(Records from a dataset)
##############################
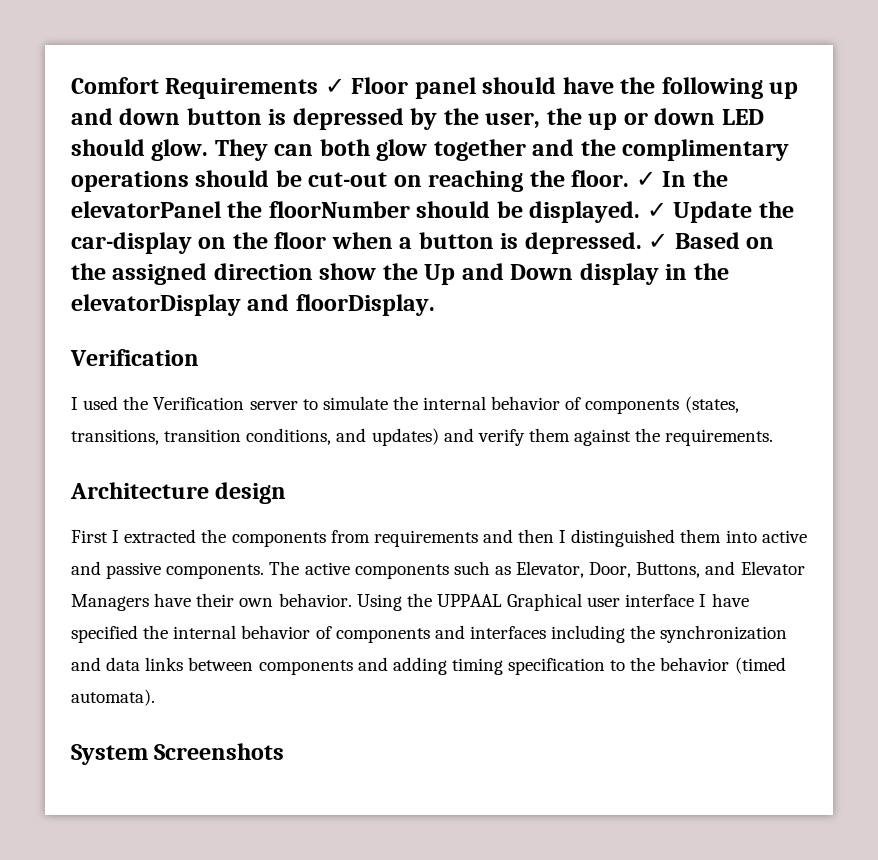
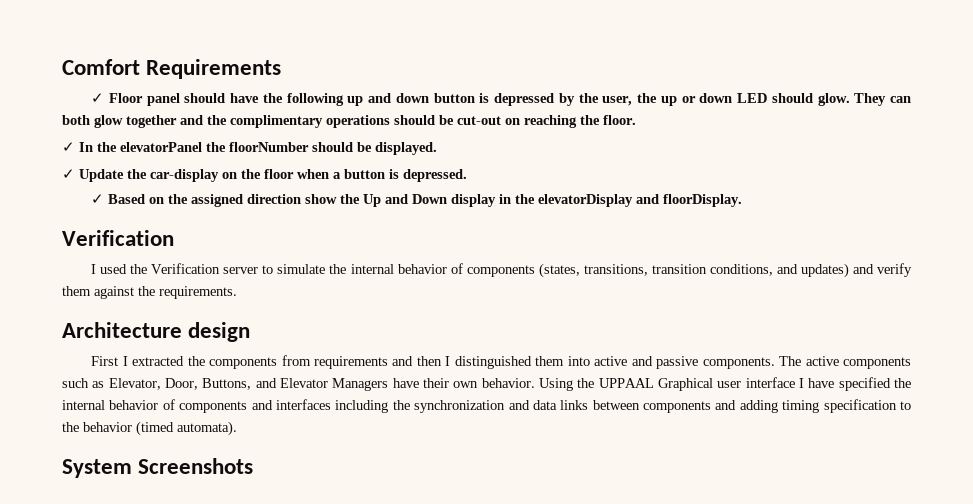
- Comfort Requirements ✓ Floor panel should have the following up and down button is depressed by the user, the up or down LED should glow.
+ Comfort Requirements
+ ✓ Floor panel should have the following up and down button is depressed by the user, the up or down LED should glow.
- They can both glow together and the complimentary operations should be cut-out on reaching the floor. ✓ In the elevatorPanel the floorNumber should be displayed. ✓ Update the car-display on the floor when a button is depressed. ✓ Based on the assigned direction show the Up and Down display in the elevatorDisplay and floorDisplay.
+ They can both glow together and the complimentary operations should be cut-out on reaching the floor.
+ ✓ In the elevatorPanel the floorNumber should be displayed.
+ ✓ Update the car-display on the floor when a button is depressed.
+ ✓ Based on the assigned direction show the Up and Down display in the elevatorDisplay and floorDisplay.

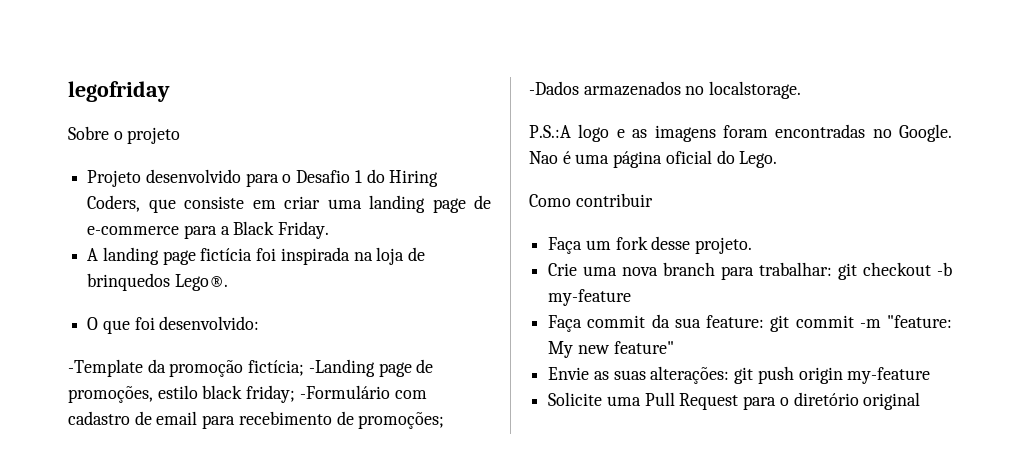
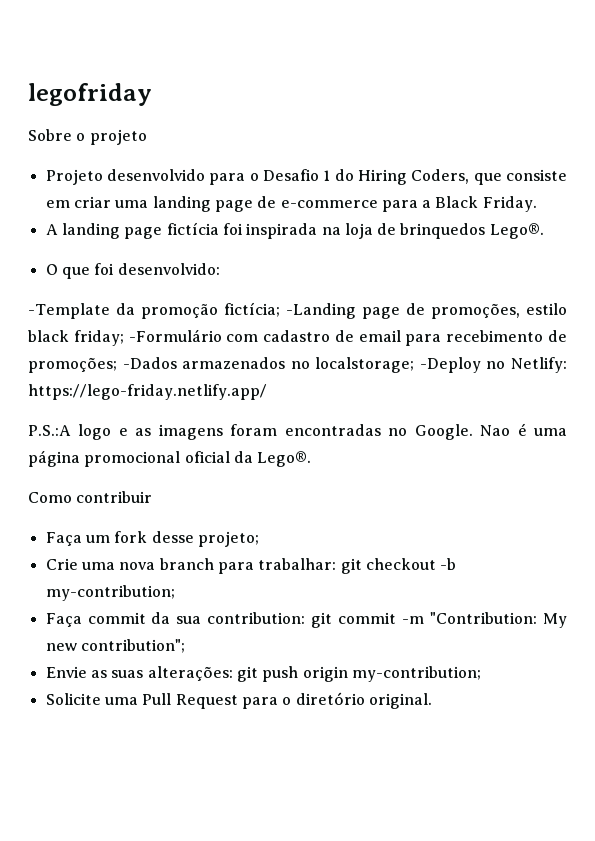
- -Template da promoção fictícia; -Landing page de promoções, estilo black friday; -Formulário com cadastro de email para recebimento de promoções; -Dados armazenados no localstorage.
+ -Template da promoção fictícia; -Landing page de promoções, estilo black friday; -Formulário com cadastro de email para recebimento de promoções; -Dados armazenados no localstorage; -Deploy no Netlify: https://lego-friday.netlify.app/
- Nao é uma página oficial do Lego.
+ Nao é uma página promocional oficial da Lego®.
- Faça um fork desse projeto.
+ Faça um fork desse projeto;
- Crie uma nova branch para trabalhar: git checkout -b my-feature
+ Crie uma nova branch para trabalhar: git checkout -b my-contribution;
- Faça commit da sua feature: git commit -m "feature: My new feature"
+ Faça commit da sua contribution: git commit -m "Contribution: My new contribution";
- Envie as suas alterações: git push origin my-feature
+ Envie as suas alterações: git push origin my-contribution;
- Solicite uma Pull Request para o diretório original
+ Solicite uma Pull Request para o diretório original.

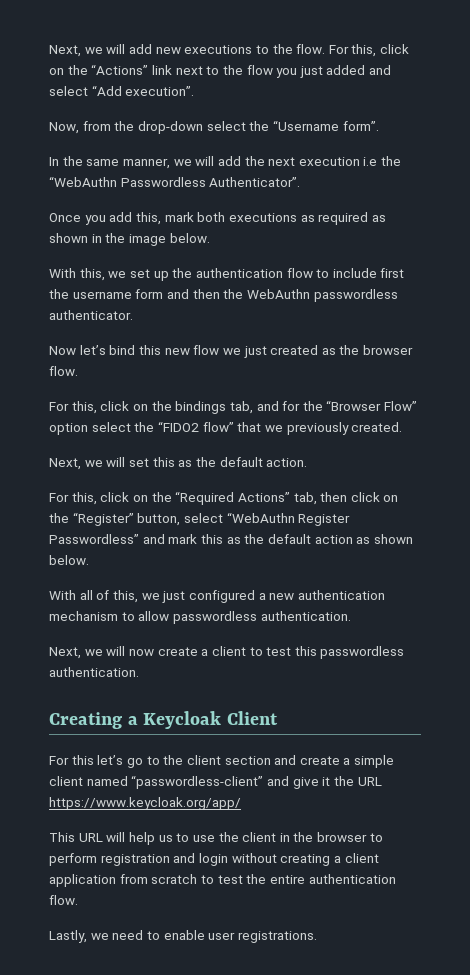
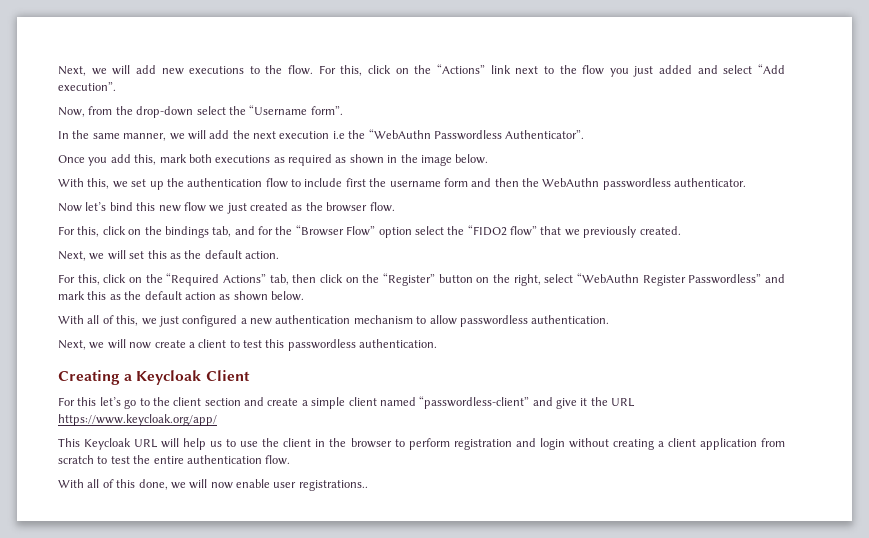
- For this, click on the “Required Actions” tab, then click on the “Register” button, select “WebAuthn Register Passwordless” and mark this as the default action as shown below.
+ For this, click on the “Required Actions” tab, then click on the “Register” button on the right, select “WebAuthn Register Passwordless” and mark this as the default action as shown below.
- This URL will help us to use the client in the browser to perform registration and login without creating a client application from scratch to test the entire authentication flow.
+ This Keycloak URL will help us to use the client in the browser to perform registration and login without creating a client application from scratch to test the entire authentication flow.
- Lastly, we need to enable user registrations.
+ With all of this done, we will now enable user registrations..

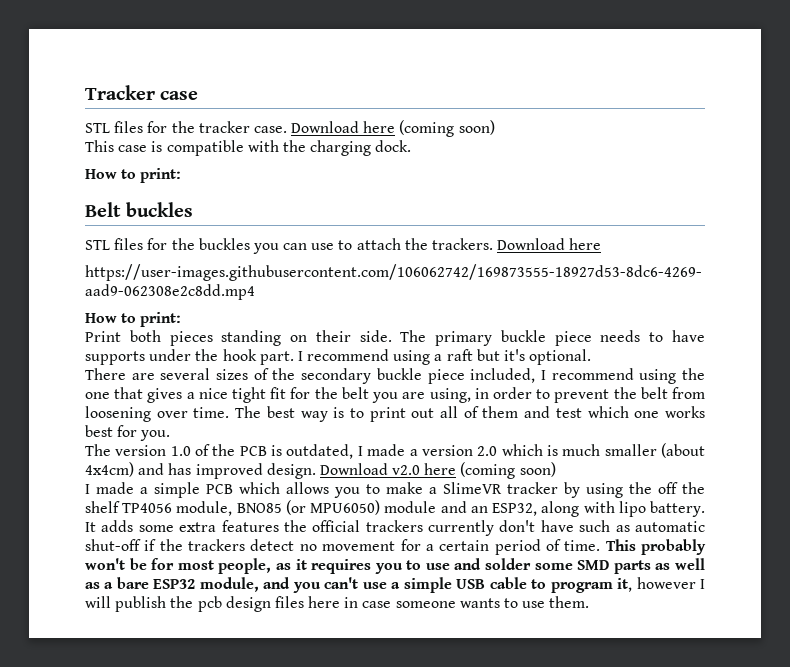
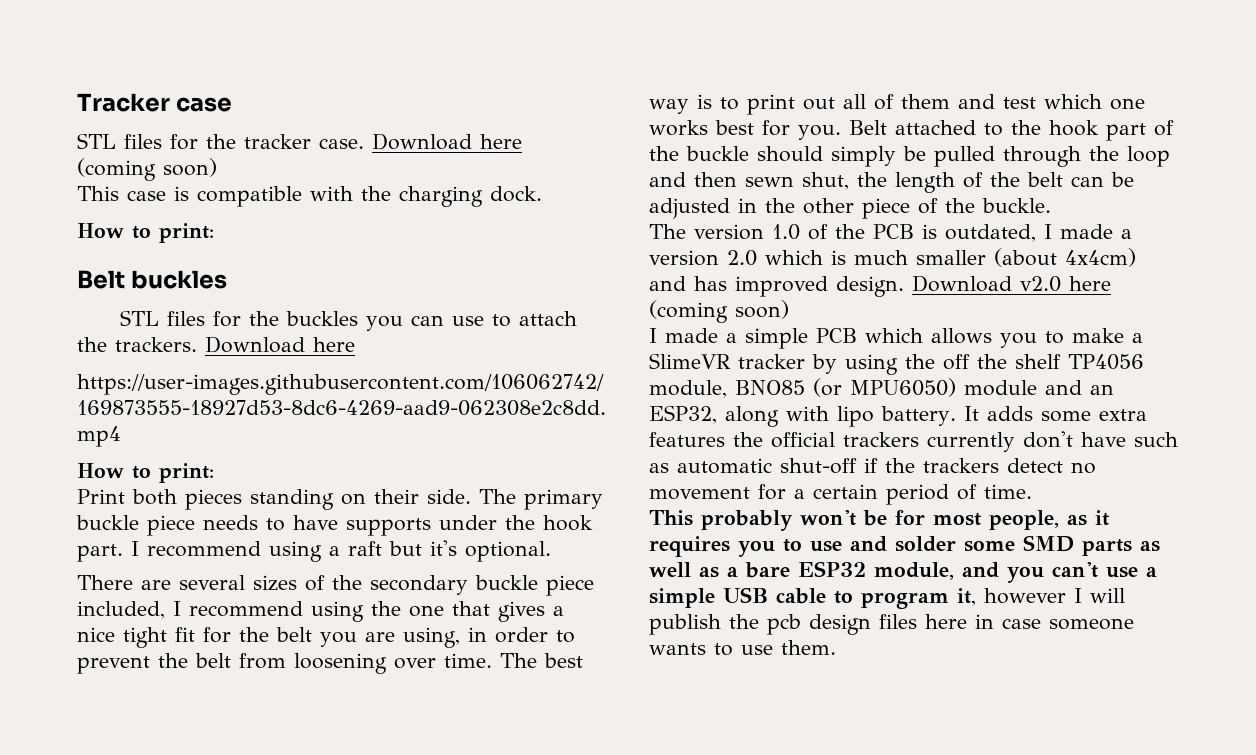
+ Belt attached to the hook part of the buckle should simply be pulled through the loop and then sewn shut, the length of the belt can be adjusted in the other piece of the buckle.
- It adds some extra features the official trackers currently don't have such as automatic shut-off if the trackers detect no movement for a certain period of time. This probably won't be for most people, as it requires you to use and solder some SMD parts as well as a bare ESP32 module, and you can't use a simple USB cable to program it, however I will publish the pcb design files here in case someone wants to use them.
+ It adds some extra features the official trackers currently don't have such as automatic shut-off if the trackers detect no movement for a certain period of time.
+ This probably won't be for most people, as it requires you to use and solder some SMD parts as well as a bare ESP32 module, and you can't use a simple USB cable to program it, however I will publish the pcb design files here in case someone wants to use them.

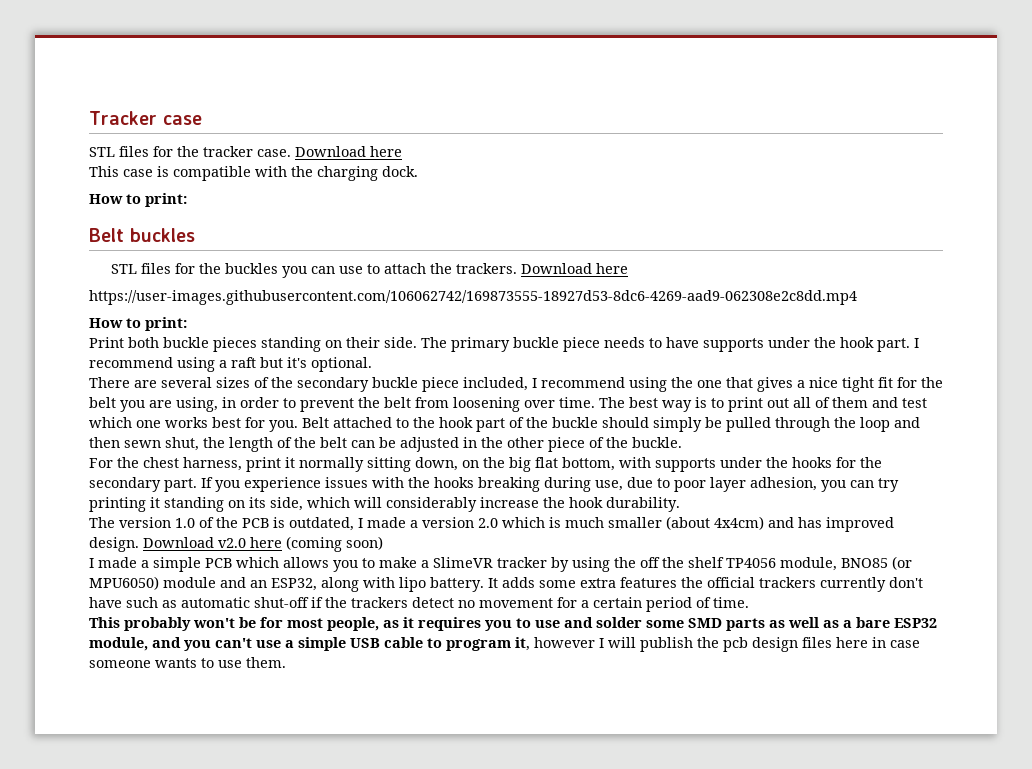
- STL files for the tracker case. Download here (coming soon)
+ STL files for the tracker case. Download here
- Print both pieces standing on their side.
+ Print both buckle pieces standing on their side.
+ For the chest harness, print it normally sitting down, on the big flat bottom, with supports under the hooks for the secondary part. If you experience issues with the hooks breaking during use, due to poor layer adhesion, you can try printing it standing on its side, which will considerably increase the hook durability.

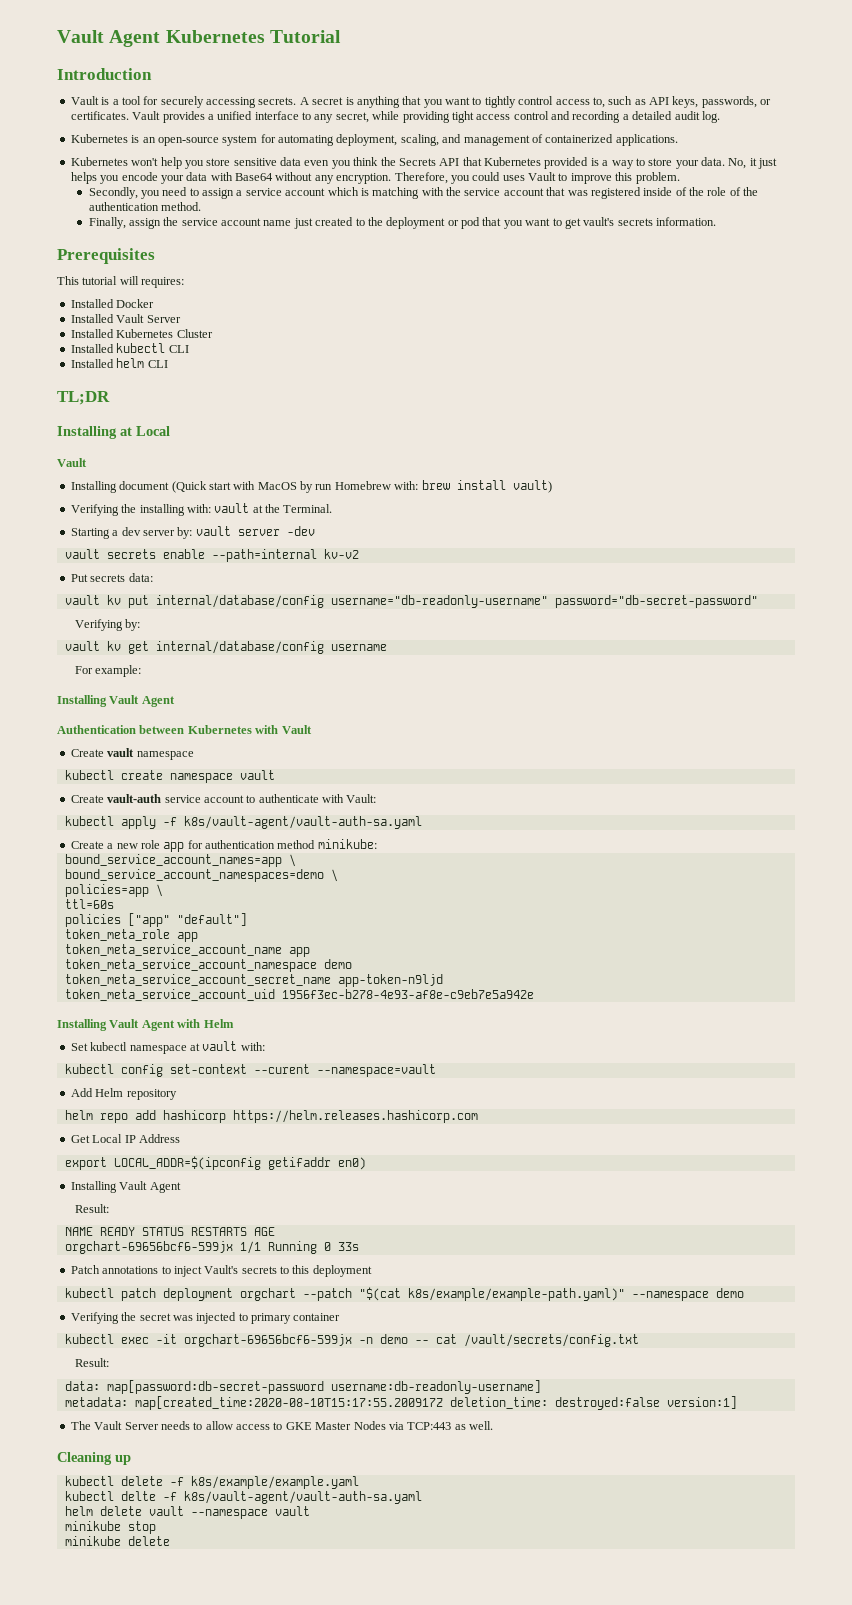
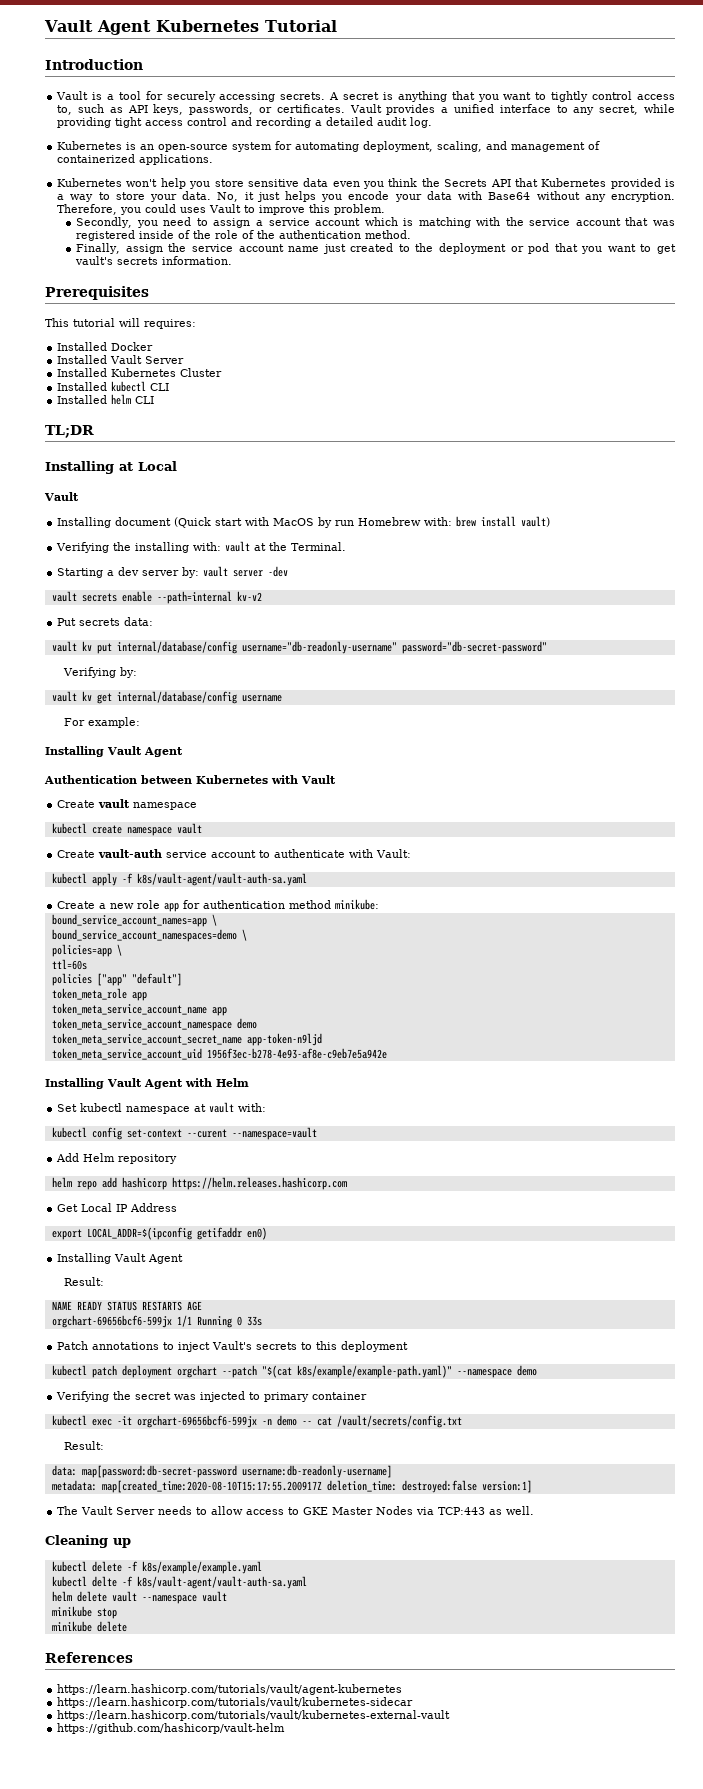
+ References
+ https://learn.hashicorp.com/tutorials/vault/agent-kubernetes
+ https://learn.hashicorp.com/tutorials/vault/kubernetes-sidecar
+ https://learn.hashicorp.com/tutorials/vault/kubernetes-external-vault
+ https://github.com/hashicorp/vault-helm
##############################
__Task directions__: Search the records for the string "diretório" and return every line in which it occurs.

__Finished exercise__:
- Solicite uma Pull Request para o diretório original
+ Solicite uma Pull Request para o diretório original.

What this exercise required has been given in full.